The pathogenesis of coronary artery aneurysm (CAA) formation in acute Kawasaki disease (KD) remains unclear. Cell adhesion molecules mediate cell-cell and cell-matrix interactions and regulate leukocyte migration, angiogenesis and tissue remodeling. We hypothesized that cell adhesion molecules are expressed in acute KD CAA. : P-selectin, E-selectin, vascular cell adhesion molecule-1 (VCAM-1) and integrin beta1 were immunolocalized in coronary arteries from 6 acute KD patients and 7 controls. In endothelial cells of adventitial neovasculature in KD CAA, P-selectin and integrin beta1 were expressed in all of 6 patients, and E-selectin and/or VCAM-1 were expressed in 4 of 6. Endothelial cells in controls and in nonaneurysmal KD coronary arteries expressed P-selectin and integrin beta1, but not E-selectin or VCAM-1. Integrin beta1 was expressed on infiltrating leukocytes in 5 of 6 KD CAA and on fibroblasts in 6 of 6; these findings were absent in controls and in nonaneurysmal KD coronary arteries.

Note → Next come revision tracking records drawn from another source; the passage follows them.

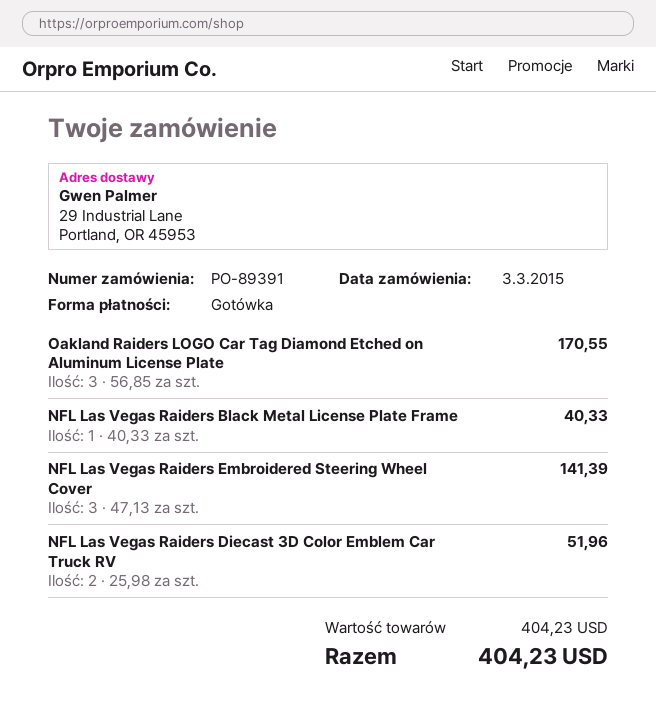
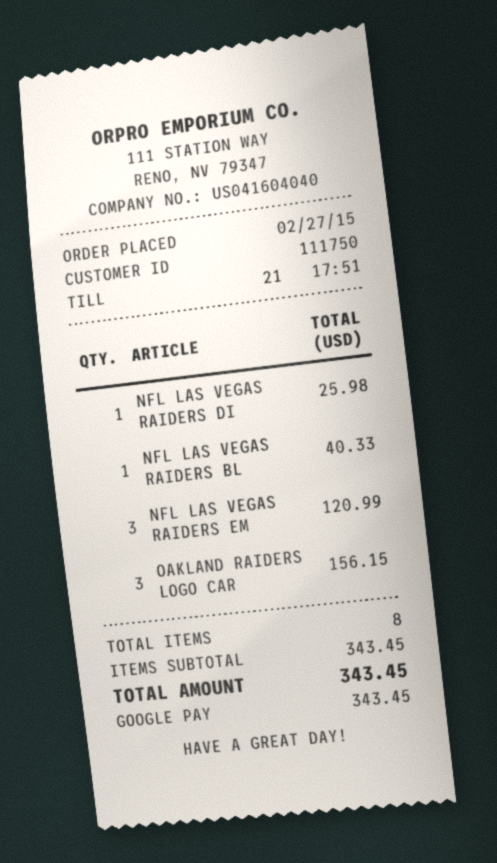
order date: 2015-03-03 -> 2015-02-27
payment method: cash -> Google Pay
Oakland Raiders LOGO Car Tag Diamond Etched on Aluminum License Plate: 3 for 170.55 -> 3 for 156.15
NFL Las Vegas Raiders Embroidered Steering Wheel Cover: 3 for 141.39 -> 3 for 120.99
NFL Las Vegas Raiders Diecast 3D Color Emblem Car Truck RV: 2 for 51.96 -> 1 for 25.98
subtotal: 404.23 -> 343.45
total: 404.23 -> 343.45

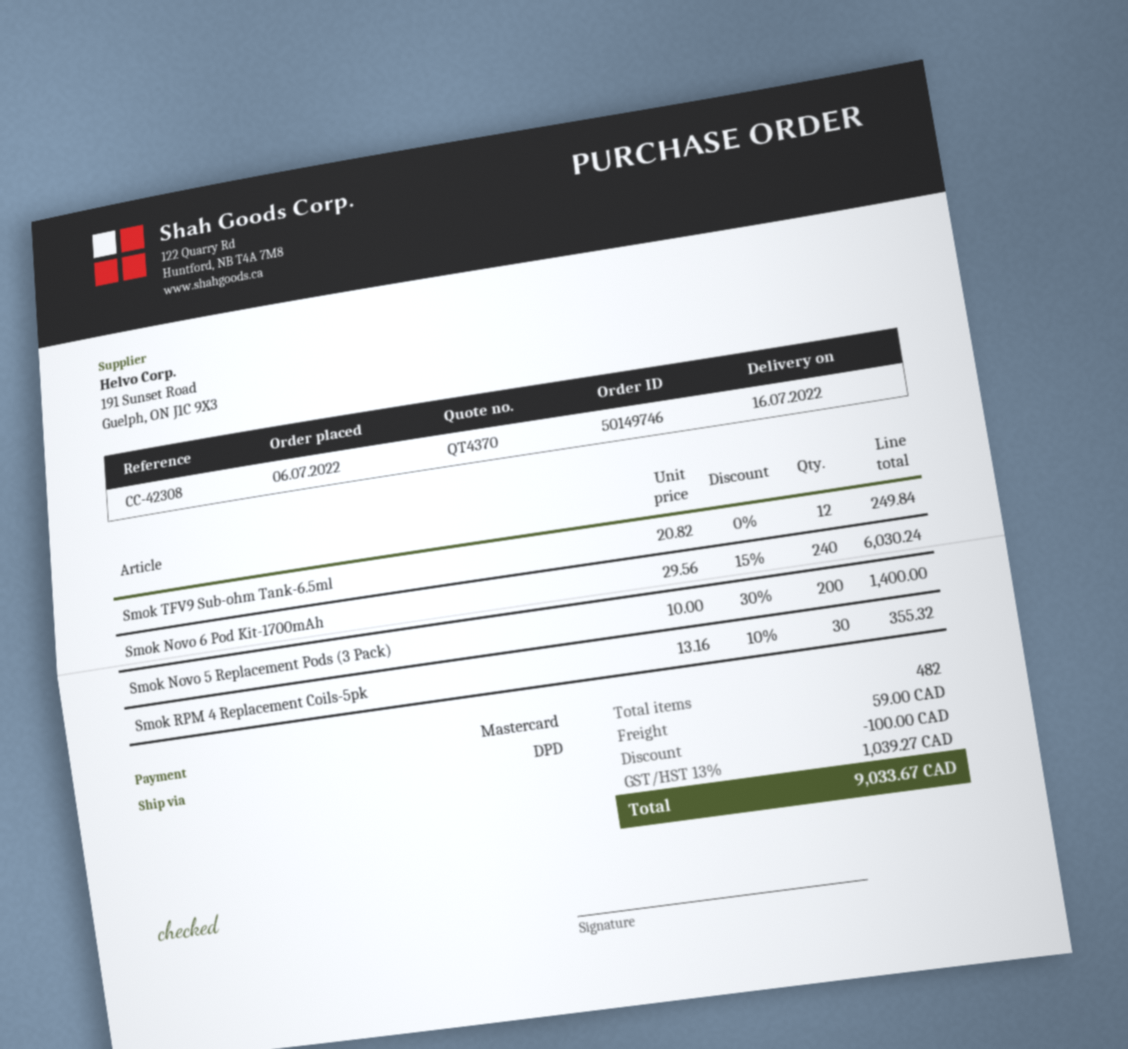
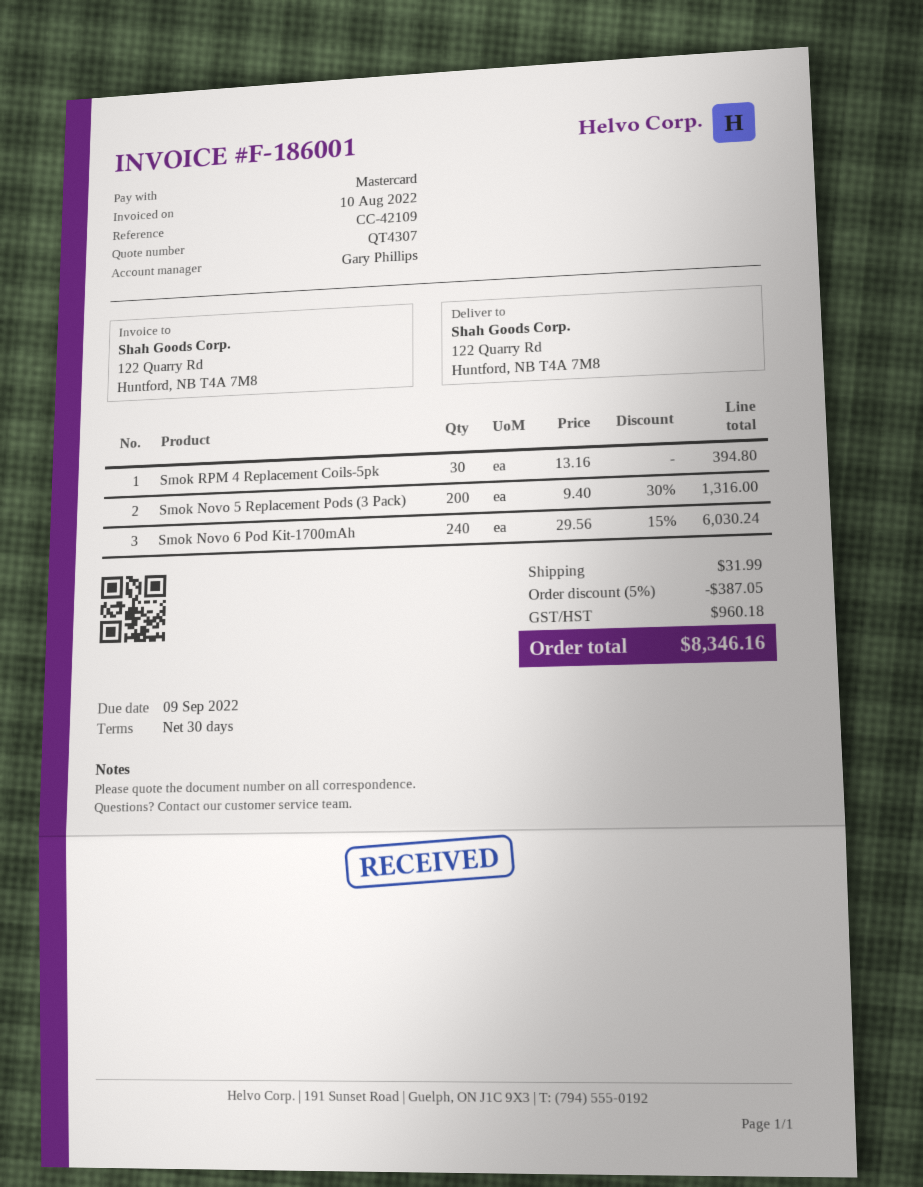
quote number: QT4370 -> QT4307
reference: CC-42308 -> CC-42109
Smok TFV9 Sub-ohm Tank-6.5ml: 12 x 20.82 = 249.84 -> none
Smok Novo 5 Replacement Pods (3 Pack): 200 x 10.00 - 30% = 1400.00 -> 200 x 9.40 - 30% = 1316.00
Smok RPM 4 Replacement Coils-5pk: 30 x 13.16 - 10% = 355.32 -> 30 x 13.16 = 394.80
discount: 100.00 -> 387.05
shipping: 59.00 -> 31.99
tax: 1039.27 -> 960.18
total: 9033.67 -> 8346.16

The lack of widespread expression of E-selectin or VCAM-1 on endothelial cells of acute KD coronary arteries was surprising and suggests that inflammatory cell infiltration into KD coronaries is not simply the result of widespread up-regulation of cell adhesion molecules on endothelial cells by circulating cytokines. Rather, inflammatory cells may be directed to specific areas of the coronary arteries targeted by a pathogen causing KD. Our results suggest that E-selectin and VCAM-1 expression on neovasculature may contribute to neoangiogenesis and prolonged CAA inflammation and that integrin beta1 might be involved in fibroblastic remodeling of acute KD CAA.